WHAT IS REQUIRED — No pictures belong in the copy. Retype exactly, and only, the stretch of lines below from the one with "үрдісін қашықтан ұйымдастыру" through the one with "none -> <p>Тапсырмаларды".

SUPPLIED MATERIAL —
·····
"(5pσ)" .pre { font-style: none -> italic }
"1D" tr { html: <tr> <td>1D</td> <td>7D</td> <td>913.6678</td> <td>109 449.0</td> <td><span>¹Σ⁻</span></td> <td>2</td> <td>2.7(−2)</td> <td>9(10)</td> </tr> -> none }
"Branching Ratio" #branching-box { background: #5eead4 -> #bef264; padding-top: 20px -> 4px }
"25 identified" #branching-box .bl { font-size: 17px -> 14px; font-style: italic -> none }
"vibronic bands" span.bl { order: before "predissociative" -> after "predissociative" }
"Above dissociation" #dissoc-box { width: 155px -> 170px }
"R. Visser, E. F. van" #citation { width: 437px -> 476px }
·····
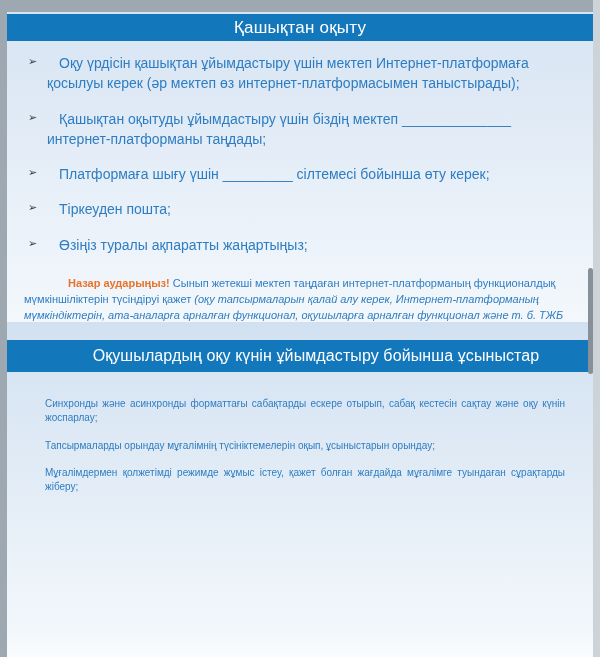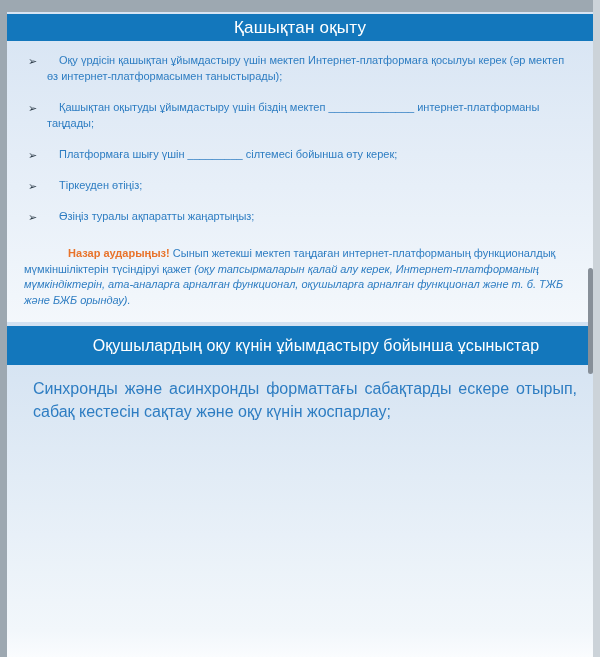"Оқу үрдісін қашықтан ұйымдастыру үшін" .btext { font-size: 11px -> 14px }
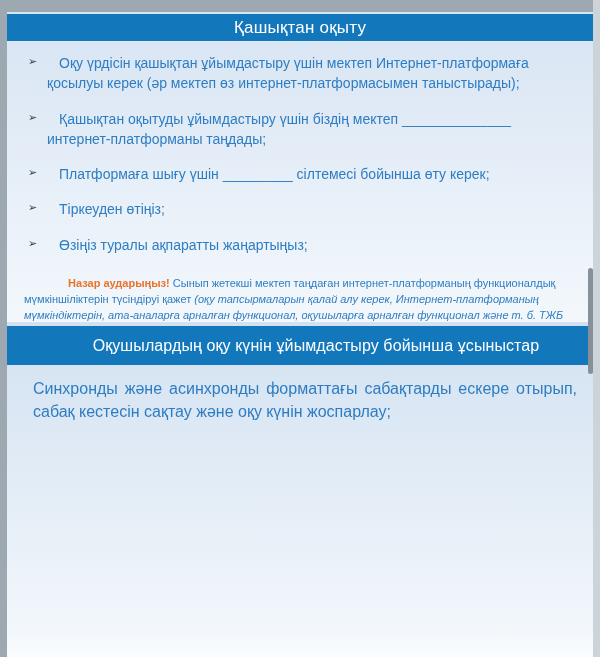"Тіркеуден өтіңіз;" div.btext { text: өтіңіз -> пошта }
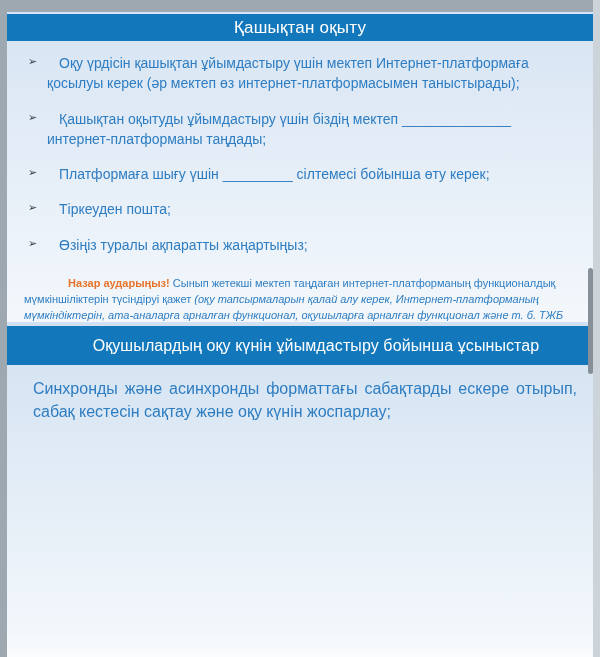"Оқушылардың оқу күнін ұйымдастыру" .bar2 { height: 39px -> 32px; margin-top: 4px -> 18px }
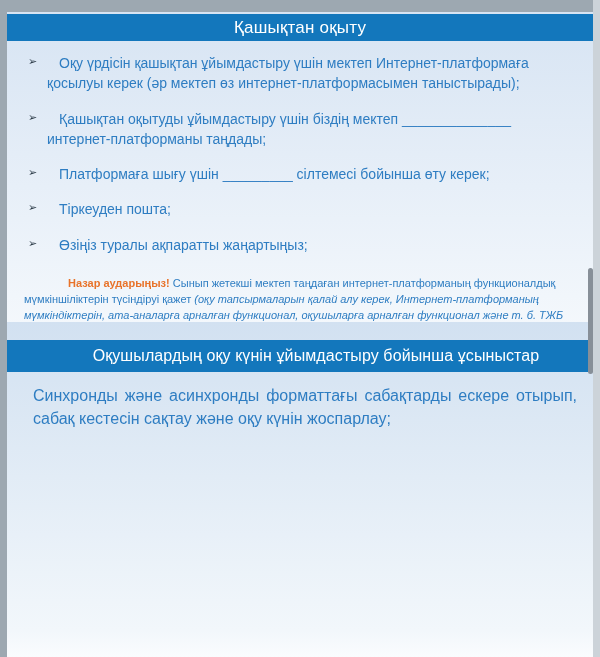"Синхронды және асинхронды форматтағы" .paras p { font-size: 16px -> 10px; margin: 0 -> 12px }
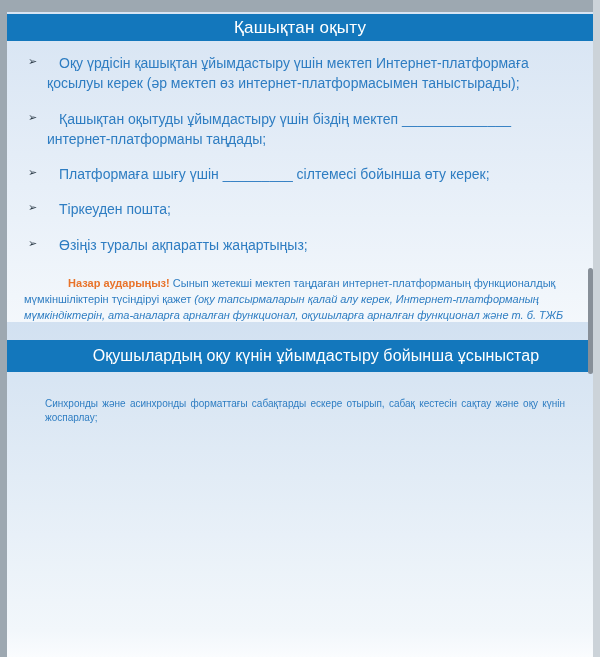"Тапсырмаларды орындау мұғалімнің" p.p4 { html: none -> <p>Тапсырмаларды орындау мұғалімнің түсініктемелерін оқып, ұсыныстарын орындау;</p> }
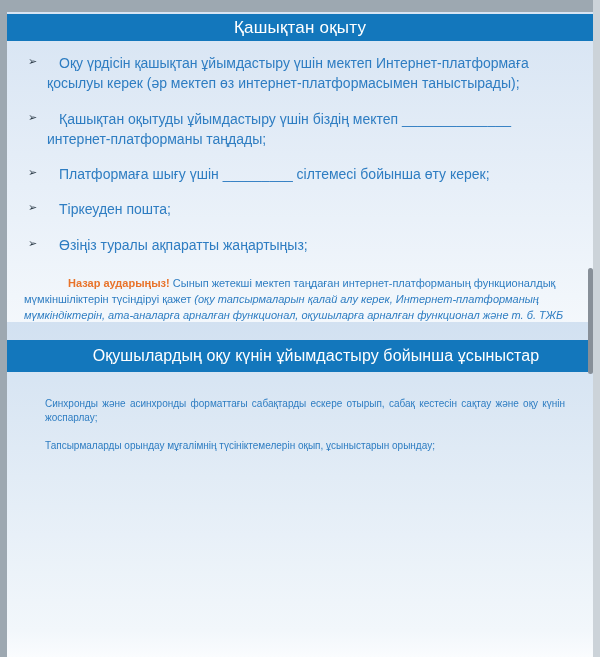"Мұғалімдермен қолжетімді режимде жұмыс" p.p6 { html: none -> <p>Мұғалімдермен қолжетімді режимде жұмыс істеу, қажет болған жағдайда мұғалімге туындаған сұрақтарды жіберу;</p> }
·····
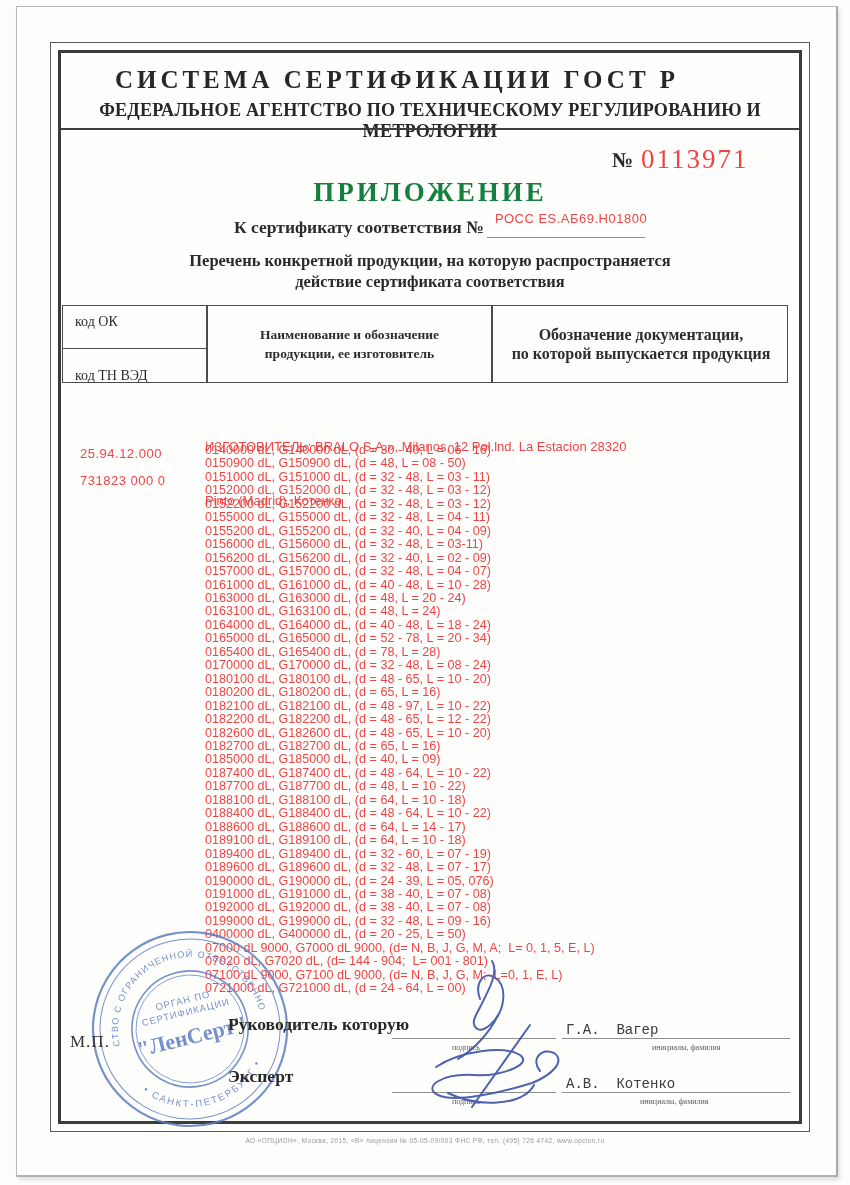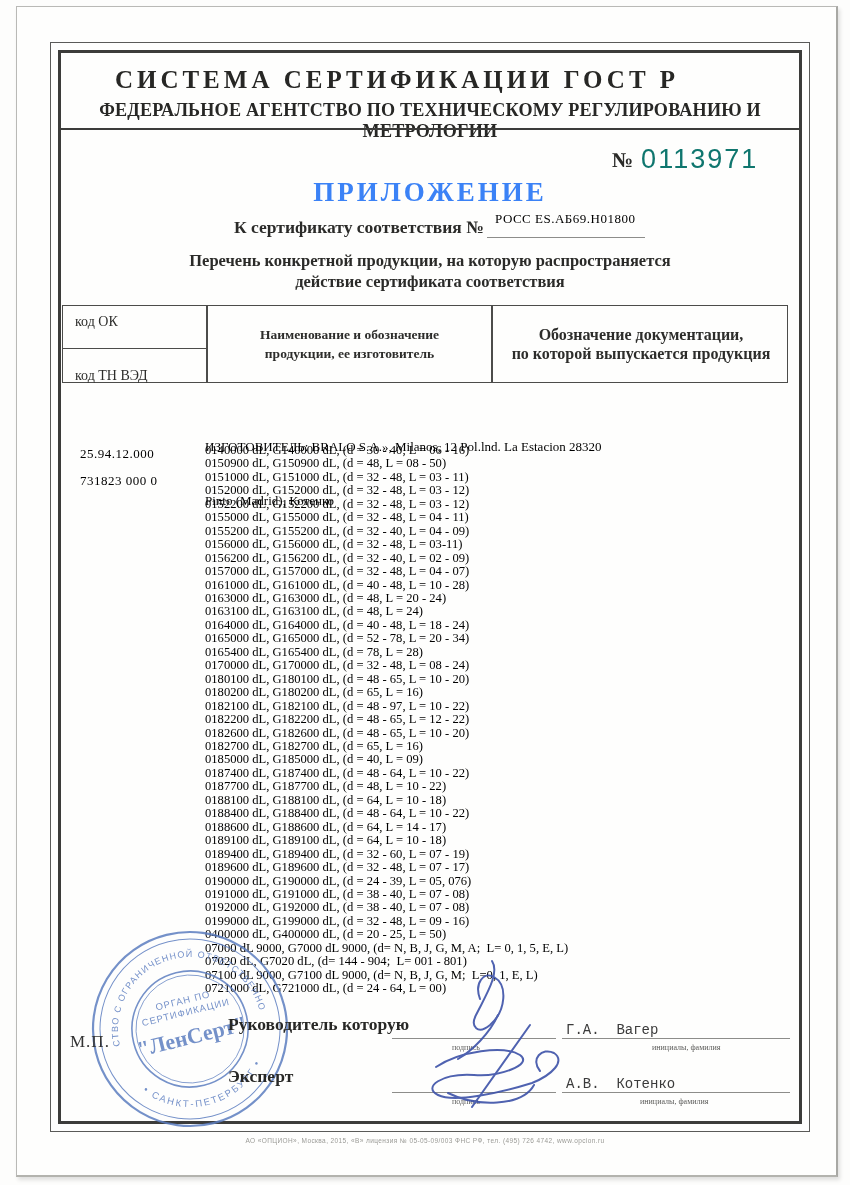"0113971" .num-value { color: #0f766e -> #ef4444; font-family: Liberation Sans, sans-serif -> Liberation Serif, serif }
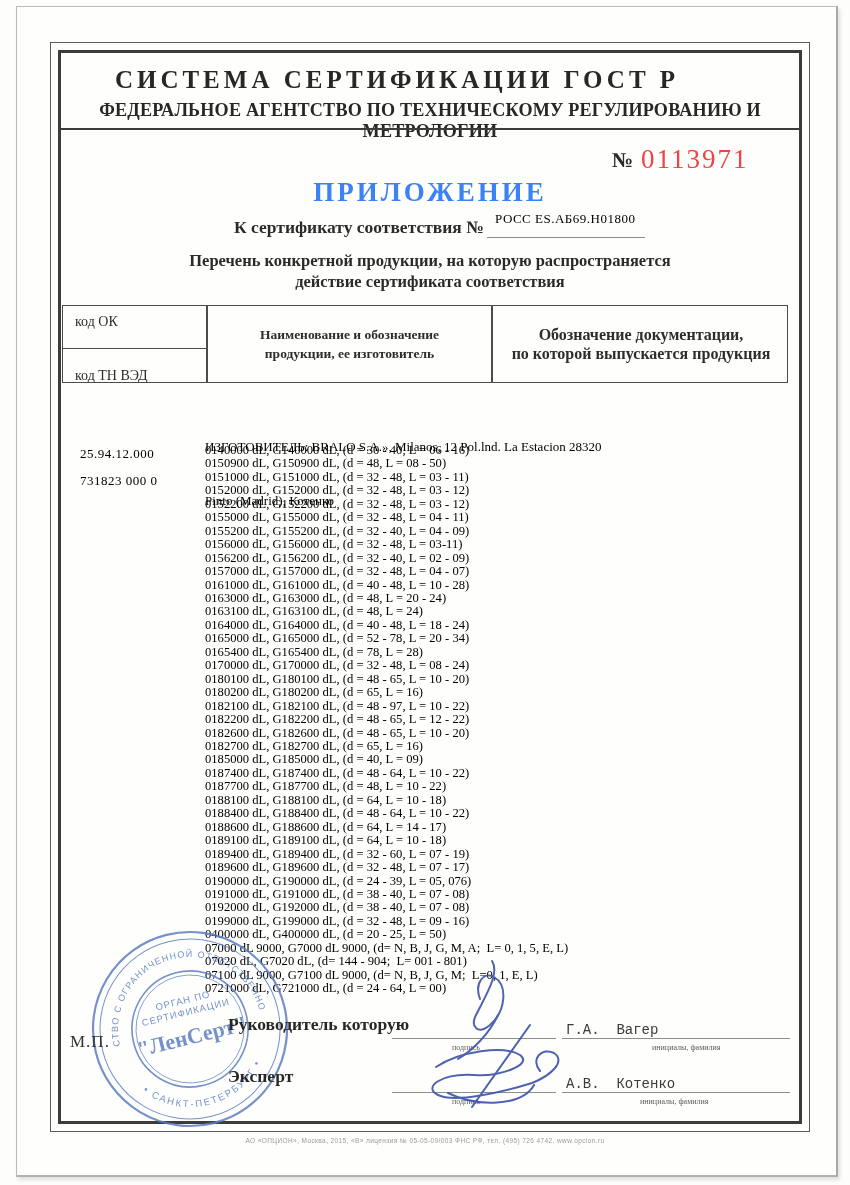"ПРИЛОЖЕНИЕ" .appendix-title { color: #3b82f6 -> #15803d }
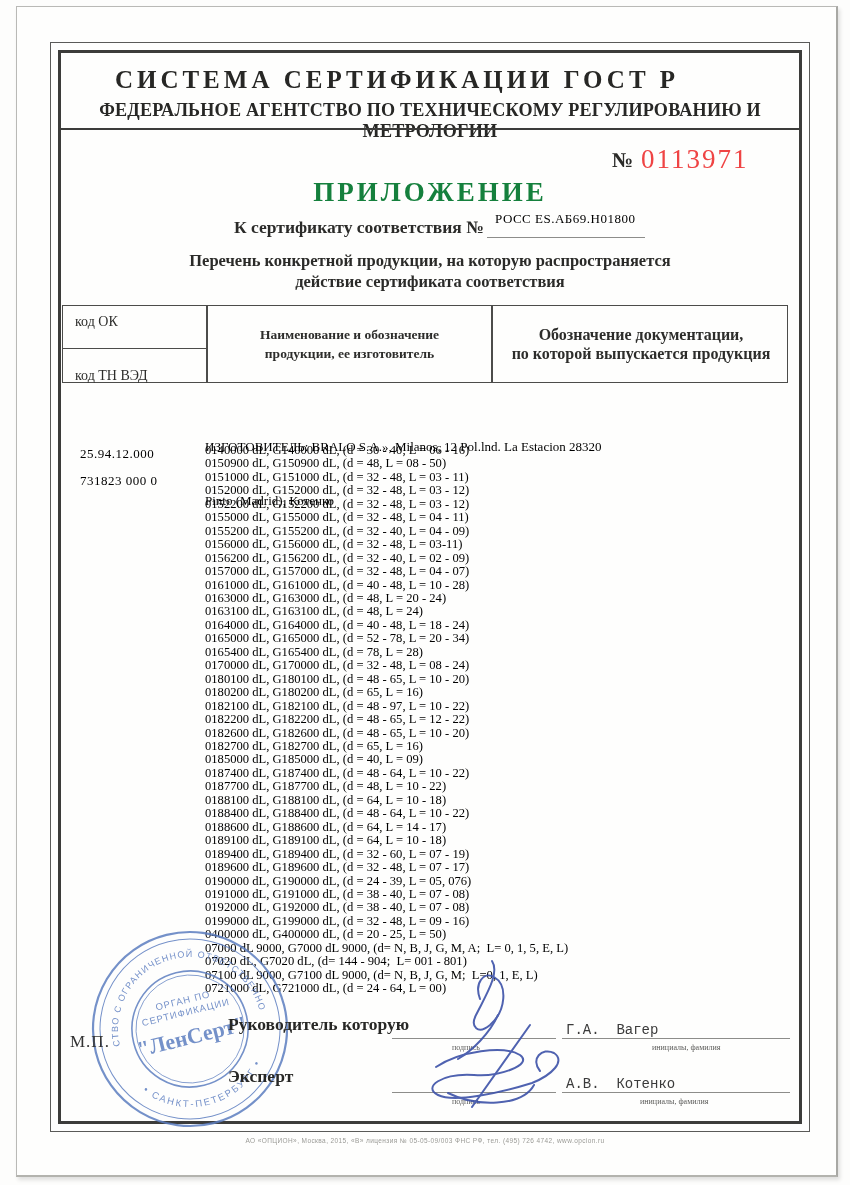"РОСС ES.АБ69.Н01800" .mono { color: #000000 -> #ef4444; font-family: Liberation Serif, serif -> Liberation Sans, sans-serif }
·····
SOLUTION FOR THIS PROBLEM —
"Оқу үрдісін қашықтан ұйымдастыру үшін" .btext { font-size: 11px -> 14px }
"Тіркеуден өтіңіз;" div.btext { text: өтіңіз -> пошта }
"Оқушылардың оқу күнін ұйымдастыру" .bar2 { height: 39px -> 32px; margin-top: 4px -> 18px }
"Синхронды және асинхронды форматтағы" .paras p { font-size: 16px -> 10px; margin: 0 -> 12px }
"Тапсырмаларды орындау мұғалімнің" p.p4 { html: none -> <p>Тапсырмаларды орындау мұғалімнің түсініктемелерін оқып, ұсыныстарын орындау;</p> }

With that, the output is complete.